Begin at the first line of the records below and, please, give each line again exactly until the line with "tax: 1197.43 -> 1203.68" is included.

--- SUPPLIED RECORDS ---

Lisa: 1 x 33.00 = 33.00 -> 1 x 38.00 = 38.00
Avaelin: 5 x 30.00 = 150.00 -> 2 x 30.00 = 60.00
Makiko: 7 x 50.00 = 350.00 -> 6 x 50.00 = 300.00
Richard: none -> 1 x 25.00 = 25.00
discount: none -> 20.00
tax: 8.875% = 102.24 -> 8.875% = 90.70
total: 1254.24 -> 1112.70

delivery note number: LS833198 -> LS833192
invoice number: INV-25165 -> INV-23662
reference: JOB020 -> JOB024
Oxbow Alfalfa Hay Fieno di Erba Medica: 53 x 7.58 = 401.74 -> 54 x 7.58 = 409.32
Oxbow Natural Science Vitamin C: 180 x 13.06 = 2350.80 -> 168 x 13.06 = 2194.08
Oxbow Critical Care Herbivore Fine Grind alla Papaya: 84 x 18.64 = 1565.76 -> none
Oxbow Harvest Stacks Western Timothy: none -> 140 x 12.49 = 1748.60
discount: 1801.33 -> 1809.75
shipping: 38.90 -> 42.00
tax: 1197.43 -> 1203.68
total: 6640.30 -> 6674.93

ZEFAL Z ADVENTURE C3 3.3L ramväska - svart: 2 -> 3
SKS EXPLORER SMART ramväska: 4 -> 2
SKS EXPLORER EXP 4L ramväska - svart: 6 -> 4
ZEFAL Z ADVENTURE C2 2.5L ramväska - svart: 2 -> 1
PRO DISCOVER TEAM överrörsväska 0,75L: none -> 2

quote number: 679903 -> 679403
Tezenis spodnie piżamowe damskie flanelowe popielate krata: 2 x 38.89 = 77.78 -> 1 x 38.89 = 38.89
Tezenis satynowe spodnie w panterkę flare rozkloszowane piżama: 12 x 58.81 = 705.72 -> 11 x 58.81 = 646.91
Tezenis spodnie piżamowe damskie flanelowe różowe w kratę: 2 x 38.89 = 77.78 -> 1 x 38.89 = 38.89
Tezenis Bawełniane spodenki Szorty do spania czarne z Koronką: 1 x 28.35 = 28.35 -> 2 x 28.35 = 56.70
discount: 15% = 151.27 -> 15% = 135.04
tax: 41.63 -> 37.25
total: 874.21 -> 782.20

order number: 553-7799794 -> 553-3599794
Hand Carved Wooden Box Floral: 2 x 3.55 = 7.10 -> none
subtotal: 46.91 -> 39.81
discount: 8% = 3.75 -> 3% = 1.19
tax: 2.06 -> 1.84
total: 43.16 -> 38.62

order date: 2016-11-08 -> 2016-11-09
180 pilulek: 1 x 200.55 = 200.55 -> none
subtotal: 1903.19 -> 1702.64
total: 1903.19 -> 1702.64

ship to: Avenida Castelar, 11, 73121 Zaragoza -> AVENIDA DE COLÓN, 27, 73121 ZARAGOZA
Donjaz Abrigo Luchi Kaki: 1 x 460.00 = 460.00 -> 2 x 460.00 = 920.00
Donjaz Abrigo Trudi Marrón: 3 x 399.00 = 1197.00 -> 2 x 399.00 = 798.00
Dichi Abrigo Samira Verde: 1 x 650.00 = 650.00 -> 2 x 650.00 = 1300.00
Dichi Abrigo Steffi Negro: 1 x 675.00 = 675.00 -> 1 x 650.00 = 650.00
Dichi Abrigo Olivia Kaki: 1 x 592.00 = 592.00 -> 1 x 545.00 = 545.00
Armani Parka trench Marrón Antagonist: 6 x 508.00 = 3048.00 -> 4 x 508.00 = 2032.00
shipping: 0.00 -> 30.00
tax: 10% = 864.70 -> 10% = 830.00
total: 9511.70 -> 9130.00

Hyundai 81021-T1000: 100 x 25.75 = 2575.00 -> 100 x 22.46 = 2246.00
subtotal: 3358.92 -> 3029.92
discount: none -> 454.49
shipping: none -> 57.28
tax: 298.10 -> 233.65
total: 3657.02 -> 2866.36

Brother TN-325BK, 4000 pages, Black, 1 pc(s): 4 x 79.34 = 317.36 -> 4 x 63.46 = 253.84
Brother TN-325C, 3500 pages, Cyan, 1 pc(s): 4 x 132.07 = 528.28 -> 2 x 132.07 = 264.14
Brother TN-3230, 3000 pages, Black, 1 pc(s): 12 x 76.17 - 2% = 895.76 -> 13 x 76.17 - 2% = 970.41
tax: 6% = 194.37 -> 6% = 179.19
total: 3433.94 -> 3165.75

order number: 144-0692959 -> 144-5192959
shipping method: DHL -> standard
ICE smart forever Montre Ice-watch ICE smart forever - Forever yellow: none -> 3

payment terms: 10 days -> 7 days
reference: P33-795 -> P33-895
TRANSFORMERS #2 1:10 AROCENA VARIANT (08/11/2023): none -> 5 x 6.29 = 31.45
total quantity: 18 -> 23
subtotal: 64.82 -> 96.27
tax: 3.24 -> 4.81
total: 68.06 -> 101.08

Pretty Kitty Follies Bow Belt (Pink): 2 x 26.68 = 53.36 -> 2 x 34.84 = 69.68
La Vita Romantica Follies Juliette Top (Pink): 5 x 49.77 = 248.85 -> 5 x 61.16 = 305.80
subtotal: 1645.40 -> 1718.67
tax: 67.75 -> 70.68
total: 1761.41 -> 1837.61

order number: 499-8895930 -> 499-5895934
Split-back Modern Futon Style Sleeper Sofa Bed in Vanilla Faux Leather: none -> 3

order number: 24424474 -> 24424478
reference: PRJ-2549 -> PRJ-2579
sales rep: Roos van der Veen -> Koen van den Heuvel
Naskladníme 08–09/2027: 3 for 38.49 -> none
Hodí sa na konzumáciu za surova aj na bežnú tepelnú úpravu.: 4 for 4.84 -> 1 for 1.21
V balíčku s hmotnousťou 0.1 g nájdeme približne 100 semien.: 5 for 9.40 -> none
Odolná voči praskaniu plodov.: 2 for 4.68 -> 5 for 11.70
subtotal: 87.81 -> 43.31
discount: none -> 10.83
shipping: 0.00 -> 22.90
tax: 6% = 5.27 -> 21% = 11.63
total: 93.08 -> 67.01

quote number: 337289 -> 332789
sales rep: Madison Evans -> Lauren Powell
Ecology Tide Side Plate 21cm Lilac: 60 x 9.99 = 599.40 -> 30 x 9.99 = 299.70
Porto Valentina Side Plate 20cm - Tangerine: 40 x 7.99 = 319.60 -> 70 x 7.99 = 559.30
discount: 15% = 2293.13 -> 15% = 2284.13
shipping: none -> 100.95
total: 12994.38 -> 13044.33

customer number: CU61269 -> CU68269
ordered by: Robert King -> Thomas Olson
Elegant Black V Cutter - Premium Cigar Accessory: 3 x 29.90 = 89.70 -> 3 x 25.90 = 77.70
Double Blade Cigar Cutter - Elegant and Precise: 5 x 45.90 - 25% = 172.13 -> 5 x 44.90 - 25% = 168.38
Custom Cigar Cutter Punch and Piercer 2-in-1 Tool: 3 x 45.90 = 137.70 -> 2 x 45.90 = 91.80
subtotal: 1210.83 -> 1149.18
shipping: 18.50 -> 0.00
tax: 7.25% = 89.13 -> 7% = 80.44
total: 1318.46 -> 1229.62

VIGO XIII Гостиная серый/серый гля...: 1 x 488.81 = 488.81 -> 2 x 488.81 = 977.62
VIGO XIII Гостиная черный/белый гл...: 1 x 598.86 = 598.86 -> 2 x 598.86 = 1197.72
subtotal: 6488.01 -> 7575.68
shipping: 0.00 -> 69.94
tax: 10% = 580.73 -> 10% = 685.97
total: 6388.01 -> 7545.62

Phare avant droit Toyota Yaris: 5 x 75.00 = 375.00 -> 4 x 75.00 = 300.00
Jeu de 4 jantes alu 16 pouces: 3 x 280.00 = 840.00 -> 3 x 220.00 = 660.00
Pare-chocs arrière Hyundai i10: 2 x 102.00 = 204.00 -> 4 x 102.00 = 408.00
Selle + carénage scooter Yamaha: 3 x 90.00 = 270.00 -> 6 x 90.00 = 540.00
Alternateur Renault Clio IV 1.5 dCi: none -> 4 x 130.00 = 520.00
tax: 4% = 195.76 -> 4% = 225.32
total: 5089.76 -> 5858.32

---

> RESULT FOR THIS TASK
Lisa: 1 x 33.00 = 33.00 -> 1 x 38.00 = 38.00
Avaelin: 5 x 30.00 = 150.00 -> 2 x 30.00 = 60.00
Makiko: 7 x 50.00 = 350.00 -> 6 x 50.00 = 300.00
Richard: none -> 1 x 25.00 = 25.00
discount: none -> 20.00
tax: 8.875% = 102.24 -> 8.875% = 90.70
total: 1254.24 -> 1112.70

delivery note number: LS833198 -> LS833192
invoice number: INV-25165 -> INV-23662
reference: JOB020 -> JOB024
Oxbow Alfalfa Hay Fieno di Erba Medica: 53 x 7.58 = 401.74 -> 54 x 7.58 = 409.32
Oxbow Natural Science Vitamin C: 180 x 13.06 = 2350.80 -> 168 x 13.06 = 2194.08
Oxbow Critical Care Herbivore Fine Grind alla Papaya: 84 x 18.64 = 1565.76 -> none
Oxbow Harvest Stacks Western Timothy: none -> 140 x 12.49 = 1748.60
discount: 1801.33 -> 1809.75
shipping: 38.90 -> 42.00
tax: 1197.43 -> 1203.68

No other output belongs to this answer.